Revision tracking records
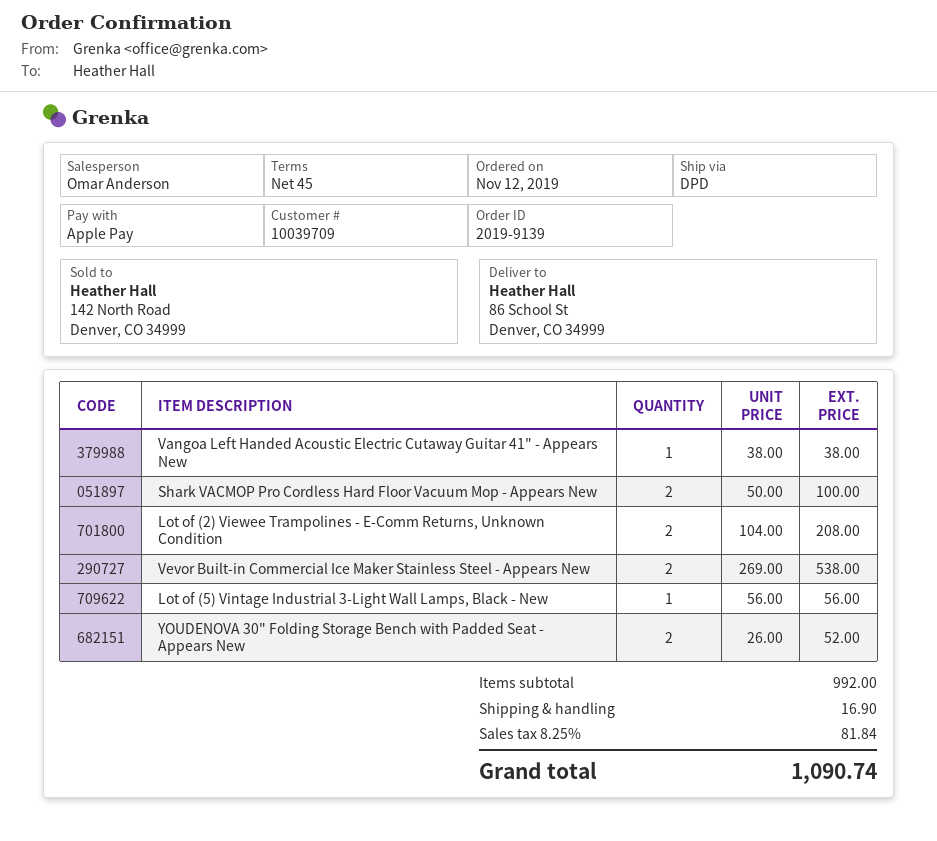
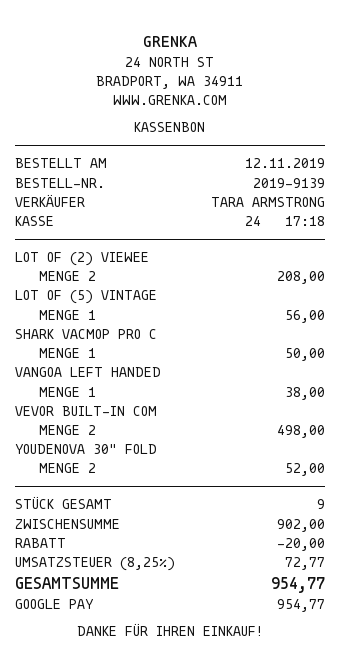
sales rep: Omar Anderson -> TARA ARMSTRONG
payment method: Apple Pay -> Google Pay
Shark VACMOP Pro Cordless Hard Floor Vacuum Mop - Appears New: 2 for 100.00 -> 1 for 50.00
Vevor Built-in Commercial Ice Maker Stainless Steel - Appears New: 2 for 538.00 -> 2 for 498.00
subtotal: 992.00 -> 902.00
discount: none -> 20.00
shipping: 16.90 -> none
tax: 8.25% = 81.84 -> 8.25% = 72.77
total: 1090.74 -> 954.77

*Work to be completed*
Each line of the records above that contains the word "none" should be counted; give the resulting number without further words.

*Response*
2